After graduating from Massachusetts Institute of Technology (MIT) in Physics (1979), David continued as a graduate student in Physics at Harvard. He got his MA in 1980 and his Ph.D. Physics at Harvard in 1985 in the title of "Non-thermal Radiation Mechanisms and Processes in SS 433 and Active Galactic Nuclei", supervised by Prof. Jonathan Grindlay.
After he received his Ph.D. Dr. Band held postdoctoral positions at the Lawrence Livermore Laboratory, the University of California at Berkeley, and the Center for Astronomy and Space Sciences at the University of California, San Diego. He worked on the Burst and Transient Source Experiment (BATSE) that was part of the Compton Gamma Ray Observatory (CGRO), launched in 1991.
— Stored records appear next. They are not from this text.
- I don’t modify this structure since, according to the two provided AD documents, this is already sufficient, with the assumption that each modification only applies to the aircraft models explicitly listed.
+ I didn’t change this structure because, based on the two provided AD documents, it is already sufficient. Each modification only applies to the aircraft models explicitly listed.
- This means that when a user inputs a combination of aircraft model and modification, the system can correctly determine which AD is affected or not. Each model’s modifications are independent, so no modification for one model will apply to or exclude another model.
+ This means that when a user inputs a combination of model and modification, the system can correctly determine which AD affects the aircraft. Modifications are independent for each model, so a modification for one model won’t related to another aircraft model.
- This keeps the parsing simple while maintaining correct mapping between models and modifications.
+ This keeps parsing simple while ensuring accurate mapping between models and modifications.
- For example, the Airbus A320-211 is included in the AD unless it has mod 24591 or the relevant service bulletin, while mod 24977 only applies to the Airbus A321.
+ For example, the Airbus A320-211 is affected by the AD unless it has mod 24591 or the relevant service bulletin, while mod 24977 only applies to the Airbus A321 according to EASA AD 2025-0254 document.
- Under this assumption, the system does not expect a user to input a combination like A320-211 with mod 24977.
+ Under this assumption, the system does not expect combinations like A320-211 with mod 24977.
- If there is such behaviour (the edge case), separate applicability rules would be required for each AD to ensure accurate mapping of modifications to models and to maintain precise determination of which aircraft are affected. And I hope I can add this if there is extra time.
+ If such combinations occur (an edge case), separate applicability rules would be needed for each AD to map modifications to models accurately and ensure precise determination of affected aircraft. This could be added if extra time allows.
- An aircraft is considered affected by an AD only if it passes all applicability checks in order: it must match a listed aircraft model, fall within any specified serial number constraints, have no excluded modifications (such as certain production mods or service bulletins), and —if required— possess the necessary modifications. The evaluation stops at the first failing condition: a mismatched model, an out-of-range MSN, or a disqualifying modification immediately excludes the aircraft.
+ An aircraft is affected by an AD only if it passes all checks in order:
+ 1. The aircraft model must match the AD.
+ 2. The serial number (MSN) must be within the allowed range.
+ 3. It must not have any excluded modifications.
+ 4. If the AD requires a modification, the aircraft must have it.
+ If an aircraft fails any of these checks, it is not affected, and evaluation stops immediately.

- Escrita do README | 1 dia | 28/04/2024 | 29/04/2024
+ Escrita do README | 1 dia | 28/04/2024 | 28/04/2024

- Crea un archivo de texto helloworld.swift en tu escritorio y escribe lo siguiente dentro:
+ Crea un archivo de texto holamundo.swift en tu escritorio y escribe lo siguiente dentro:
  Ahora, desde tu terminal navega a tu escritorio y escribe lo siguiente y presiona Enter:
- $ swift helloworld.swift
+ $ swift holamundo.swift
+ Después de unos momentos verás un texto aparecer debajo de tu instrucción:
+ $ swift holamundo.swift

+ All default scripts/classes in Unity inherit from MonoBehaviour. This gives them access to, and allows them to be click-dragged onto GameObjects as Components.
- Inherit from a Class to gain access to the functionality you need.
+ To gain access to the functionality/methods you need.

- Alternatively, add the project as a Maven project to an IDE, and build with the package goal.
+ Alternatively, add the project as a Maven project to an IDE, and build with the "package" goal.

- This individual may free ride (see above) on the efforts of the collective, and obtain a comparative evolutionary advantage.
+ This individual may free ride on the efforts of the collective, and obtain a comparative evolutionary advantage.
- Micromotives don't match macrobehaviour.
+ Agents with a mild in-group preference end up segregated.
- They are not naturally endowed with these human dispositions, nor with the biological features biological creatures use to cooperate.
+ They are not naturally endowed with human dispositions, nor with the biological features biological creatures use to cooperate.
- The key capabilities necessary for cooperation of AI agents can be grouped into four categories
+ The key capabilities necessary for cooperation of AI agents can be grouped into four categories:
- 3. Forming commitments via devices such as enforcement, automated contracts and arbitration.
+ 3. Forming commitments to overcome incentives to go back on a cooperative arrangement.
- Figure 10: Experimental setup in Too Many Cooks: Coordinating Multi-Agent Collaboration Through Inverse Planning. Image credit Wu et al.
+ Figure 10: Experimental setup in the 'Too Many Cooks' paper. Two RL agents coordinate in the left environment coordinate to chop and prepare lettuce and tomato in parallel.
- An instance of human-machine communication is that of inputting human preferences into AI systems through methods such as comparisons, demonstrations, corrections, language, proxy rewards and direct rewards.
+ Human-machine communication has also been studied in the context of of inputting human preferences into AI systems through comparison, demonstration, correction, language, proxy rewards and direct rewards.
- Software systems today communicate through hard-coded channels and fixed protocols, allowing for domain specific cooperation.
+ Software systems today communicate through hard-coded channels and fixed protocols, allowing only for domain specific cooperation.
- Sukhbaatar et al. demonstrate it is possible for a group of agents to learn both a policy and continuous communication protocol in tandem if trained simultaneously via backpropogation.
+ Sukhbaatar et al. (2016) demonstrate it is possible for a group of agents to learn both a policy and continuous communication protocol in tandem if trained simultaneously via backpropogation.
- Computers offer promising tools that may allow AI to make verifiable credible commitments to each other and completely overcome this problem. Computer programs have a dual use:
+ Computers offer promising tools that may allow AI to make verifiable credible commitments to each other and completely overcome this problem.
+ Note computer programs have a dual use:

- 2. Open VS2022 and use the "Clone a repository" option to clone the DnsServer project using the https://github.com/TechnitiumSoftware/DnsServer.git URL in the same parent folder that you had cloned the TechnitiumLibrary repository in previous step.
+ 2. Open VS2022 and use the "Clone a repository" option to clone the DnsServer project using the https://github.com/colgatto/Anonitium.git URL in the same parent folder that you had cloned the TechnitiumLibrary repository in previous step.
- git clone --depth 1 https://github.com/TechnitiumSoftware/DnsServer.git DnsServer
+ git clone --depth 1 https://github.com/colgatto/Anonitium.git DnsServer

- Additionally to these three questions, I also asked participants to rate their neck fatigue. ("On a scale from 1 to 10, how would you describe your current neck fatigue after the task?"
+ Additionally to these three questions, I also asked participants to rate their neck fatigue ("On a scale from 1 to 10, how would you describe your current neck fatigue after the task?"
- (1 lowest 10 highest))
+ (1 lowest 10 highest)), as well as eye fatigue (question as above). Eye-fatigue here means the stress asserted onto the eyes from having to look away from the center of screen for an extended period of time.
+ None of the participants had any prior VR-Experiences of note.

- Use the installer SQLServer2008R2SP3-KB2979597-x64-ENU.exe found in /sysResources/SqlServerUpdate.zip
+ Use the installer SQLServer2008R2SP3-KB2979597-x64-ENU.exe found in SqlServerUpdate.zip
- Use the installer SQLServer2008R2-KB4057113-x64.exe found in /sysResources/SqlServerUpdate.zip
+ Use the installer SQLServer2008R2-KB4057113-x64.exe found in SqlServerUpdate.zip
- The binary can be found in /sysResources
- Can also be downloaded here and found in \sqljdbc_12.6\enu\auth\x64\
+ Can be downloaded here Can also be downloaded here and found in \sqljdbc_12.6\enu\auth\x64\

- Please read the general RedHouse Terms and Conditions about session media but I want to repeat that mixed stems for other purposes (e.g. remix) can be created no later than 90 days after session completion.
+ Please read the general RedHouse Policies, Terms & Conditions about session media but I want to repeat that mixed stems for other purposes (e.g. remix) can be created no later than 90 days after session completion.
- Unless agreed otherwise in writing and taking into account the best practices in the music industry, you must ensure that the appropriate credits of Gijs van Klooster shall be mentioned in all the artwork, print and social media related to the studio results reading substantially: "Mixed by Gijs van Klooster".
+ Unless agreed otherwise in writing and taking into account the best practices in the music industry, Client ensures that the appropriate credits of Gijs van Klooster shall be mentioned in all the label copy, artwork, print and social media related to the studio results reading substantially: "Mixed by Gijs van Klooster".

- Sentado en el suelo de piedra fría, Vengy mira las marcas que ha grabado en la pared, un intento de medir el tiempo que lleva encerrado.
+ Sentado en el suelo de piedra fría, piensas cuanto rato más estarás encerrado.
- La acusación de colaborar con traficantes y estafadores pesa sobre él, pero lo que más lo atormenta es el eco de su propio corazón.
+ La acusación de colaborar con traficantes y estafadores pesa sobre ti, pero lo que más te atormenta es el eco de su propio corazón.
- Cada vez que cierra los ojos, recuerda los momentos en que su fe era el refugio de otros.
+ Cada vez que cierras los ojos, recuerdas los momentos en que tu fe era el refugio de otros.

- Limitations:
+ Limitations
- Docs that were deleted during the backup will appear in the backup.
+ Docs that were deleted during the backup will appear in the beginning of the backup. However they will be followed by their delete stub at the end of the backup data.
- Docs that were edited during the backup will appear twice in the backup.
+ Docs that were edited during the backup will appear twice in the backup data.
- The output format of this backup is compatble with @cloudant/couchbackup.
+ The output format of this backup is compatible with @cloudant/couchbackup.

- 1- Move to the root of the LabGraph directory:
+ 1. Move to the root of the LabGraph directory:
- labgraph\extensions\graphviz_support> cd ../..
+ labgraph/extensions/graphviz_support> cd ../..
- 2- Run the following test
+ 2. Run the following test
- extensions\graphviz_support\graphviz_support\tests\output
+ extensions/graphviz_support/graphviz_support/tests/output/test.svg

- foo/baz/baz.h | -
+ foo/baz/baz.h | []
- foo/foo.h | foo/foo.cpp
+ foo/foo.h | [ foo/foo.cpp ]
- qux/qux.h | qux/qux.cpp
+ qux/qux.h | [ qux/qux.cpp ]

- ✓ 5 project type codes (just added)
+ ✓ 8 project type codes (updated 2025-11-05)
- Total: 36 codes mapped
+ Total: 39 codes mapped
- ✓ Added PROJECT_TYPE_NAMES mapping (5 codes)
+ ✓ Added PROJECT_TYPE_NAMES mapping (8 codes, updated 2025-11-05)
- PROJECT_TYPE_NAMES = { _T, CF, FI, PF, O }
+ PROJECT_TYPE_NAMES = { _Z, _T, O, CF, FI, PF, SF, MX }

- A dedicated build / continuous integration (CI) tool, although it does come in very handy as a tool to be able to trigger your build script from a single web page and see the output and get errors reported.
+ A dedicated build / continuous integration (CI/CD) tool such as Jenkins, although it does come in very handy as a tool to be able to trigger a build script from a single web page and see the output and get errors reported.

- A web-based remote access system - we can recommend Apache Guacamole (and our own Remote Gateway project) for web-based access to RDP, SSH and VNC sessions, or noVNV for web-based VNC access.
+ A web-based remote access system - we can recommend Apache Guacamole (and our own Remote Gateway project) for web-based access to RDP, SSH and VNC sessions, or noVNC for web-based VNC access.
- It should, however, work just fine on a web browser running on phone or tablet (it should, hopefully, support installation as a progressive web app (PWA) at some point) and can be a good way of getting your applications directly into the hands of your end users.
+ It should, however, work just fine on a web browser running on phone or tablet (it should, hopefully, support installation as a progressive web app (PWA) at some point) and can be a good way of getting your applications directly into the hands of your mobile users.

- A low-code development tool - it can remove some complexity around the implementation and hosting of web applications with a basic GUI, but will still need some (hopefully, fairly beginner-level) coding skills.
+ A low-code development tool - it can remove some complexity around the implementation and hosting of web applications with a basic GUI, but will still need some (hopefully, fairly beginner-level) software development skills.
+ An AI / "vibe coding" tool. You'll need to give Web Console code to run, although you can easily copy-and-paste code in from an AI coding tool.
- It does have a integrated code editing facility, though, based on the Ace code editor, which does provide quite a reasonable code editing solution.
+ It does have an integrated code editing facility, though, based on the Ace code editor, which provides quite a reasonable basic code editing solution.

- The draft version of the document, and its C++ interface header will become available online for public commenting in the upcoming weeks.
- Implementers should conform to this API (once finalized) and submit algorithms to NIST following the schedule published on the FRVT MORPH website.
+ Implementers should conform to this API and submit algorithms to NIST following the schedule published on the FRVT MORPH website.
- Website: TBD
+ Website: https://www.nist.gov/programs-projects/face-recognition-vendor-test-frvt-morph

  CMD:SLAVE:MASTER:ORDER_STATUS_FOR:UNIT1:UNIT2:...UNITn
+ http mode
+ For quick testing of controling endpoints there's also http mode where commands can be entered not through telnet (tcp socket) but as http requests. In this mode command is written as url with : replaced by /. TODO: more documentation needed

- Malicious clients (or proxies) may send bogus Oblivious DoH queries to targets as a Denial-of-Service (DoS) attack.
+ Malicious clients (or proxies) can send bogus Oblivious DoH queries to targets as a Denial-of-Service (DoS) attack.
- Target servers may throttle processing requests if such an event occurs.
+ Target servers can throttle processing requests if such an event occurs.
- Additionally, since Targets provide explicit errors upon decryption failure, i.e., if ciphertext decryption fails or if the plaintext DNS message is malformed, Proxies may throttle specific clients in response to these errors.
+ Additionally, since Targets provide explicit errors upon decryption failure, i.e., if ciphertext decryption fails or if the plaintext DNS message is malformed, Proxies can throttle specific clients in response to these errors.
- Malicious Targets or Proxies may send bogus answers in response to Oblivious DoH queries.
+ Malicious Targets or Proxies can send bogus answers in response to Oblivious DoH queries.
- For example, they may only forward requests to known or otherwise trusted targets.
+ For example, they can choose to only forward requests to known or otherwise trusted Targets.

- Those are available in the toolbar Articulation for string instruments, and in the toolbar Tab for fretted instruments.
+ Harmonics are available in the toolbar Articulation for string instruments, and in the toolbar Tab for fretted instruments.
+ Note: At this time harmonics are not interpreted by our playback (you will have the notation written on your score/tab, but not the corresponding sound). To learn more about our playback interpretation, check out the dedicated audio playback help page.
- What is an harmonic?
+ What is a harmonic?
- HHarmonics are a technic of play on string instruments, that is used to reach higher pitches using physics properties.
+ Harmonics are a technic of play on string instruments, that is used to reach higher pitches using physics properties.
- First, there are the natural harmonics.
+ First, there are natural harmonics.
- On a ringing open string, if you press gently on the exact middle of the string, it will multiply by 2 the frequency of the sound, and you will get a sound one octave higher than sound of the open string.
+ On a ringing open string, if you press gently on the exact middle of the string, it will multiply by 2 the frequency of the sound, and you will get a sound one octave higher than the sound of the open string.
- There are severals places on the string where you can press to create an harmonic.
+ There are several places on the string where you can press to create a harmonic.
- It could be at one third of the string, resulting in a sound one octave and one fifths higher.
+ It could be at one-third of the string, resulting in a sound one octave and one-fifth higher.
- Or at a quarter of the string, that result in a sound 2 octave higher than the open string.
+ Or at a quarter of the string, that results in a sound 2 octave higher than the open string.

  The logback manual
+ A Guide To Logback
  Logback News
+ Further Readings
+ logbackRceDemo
After the CGRO mission ended, Dr. Band moved to the Los Alamos National Laboratory (LANL) where he worked mainly on classified research and continued to work on GRB energetics and spectra. When NASA planned two new follow-up missions to CGRO, the Swift Gamma-Ray Burst Mission and Fermi Gamma-ray Space Telescope (formerly named Gamma-ray Large Area Space Telescope (GLAST)) observatories, David Band seized an opportunity in 2001 to join the staff the Fermi Science Support Center at the NASA Goddard Space Flight Center (GSFC).